**YOUR INSTRUCTIONS:**
Your task is to repeat the lines below exactly, excluding any pictures they contain.
=== Begin Enclosure ===
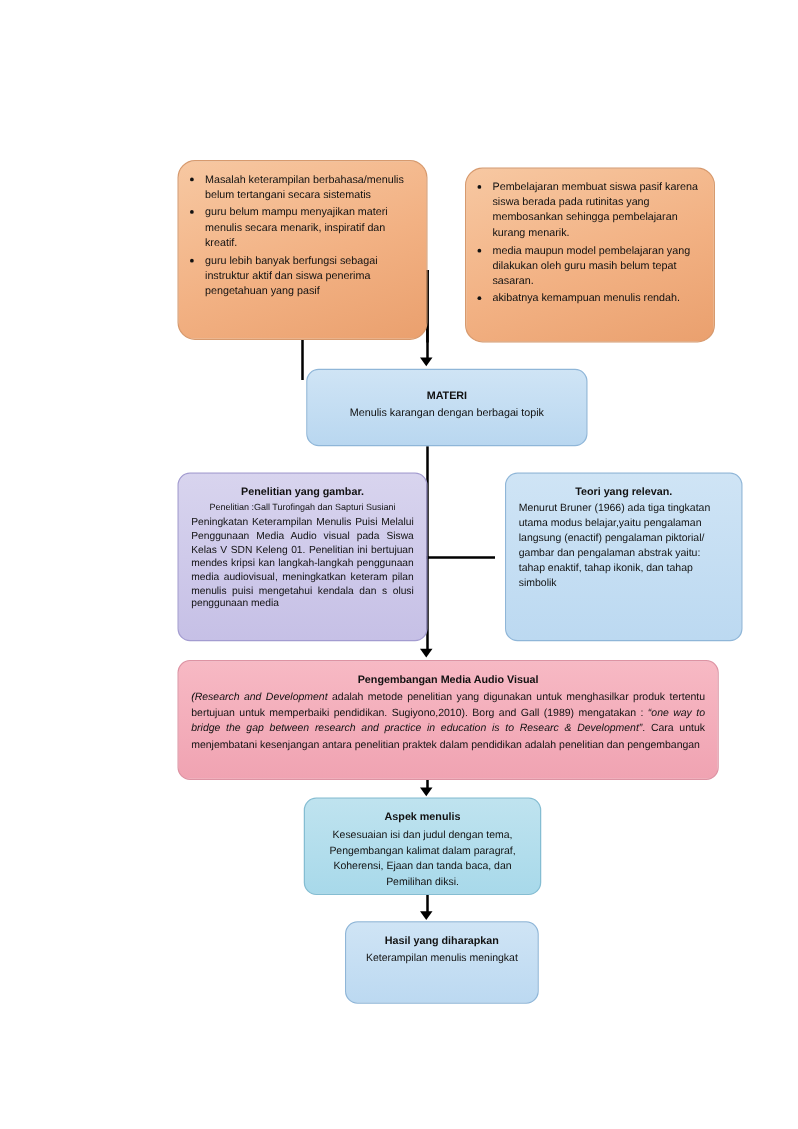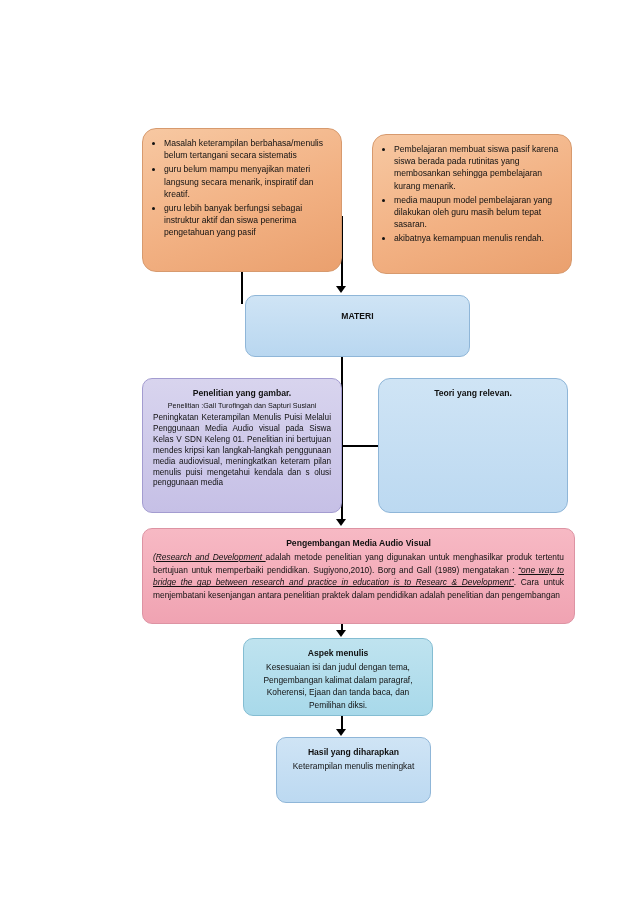"guru belum mampu menyajikan materi" li { text: langsung -> menulis }
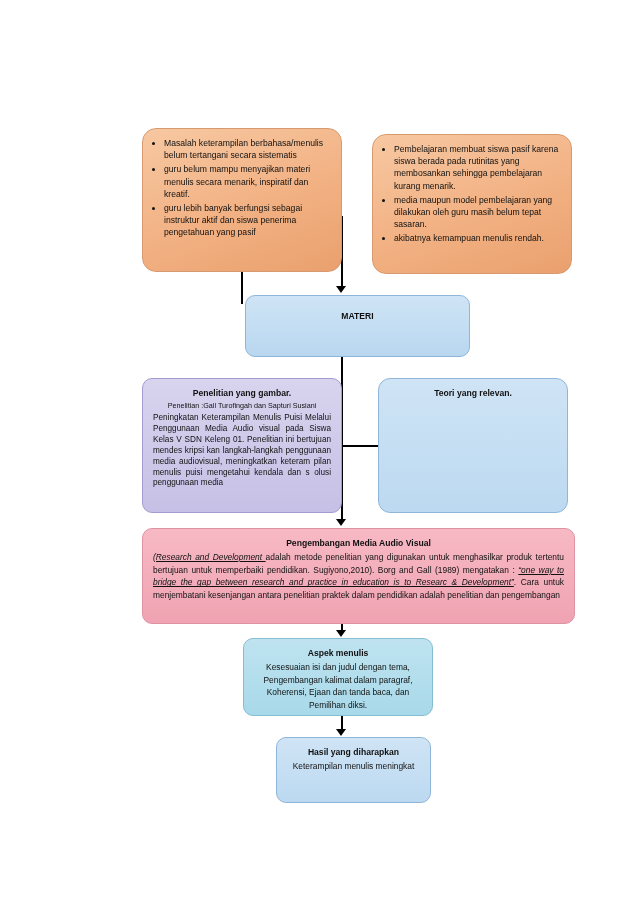"Menulis karangan dengan berbagai topik" div { html: none -> <div>Menulis karangan dengan berbagai topik</div> }
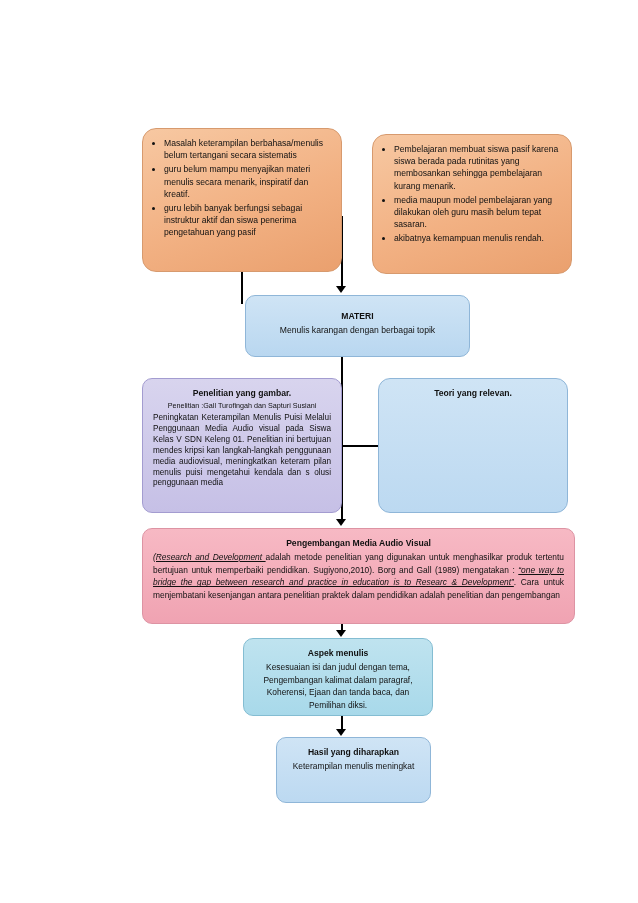"Teori yang relevan." #b-teori { border-radius: 12px -> none; left: 378px -> 404px }
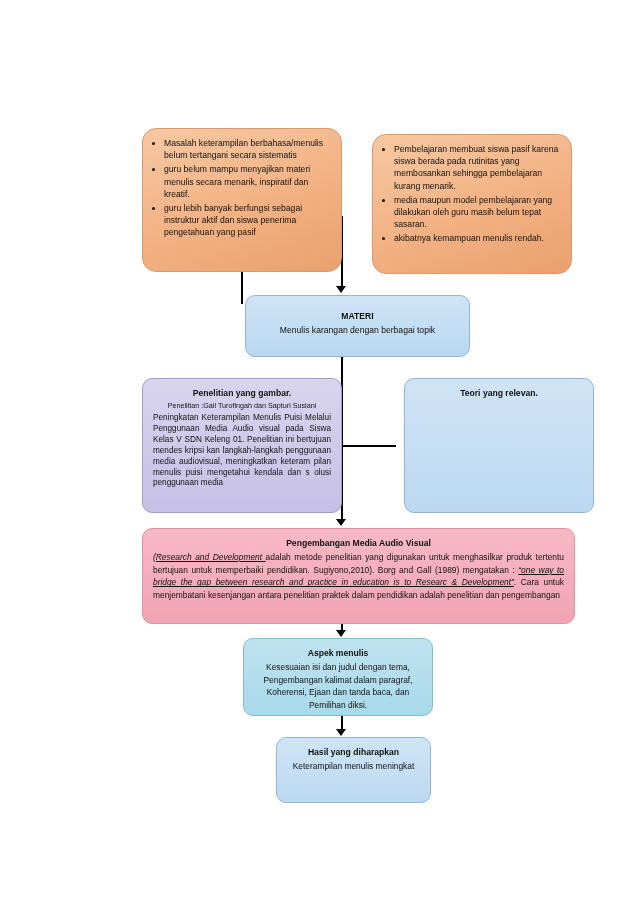"Menurut Bruner (1966) ada tiga" div.body { html: none -> <div>Menurut Bruner (1966) ada tiga tingkatan utama modus belajar,yaitu pengalaman langsung (enactif) pengalaman piktorial/ gambar dan pengalaman abstrak yaitu: tahap enaktif, tahap ikonik, dan tahap simbolik</div> }
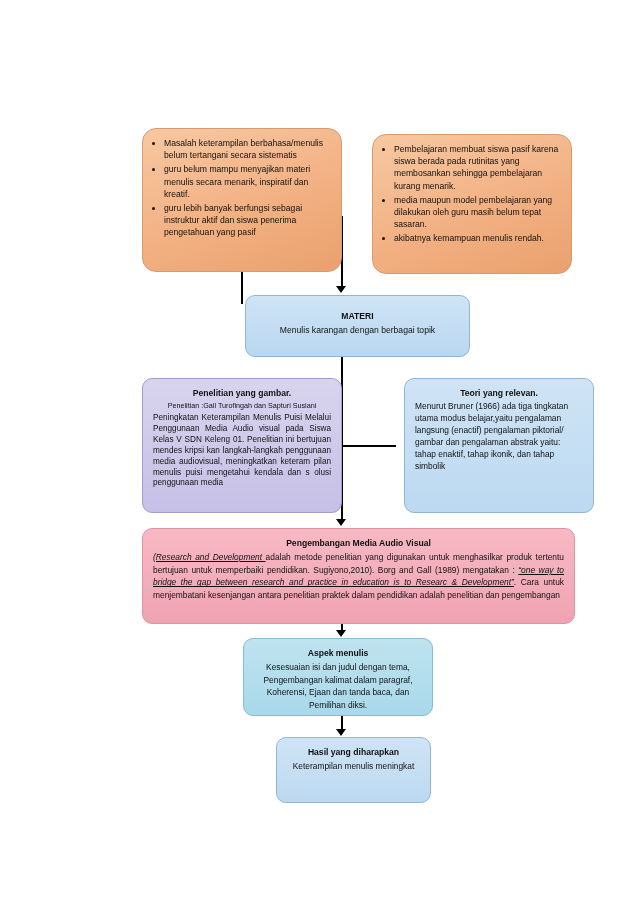"(Research and Development" #b-pengembangan .body i { text-decoration: underline -> none }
=== End Enclosure ===
**TASK SOLUTION:**
"guru belum mampu menyajikan materi" li { text: langsung -> menulis }
"Menulis karangan dengan berbagai topik" div { html: none -> <div>Menulis karangan dengan berbagai topik</div> }
"Teori yang relevan." #b-teori { border-radius: 12px -> none; left: 378px -> 404px }
"Menurut Bruner (1966) ada tiga" div.body { html: none -> <div>Menurut Bruner (1966) ada tiga tingkatan utama modus belajar,yaitu pengalaman langsung (enactif) pengalaman piktorial/ gambar dan pengalaman abstrak yaitu: tahap enaktif, tahap ikonik, dan tahap simbolik</div> }
"(Research and Development" #b-pengembangan .body i { text-decoration: underline -> none }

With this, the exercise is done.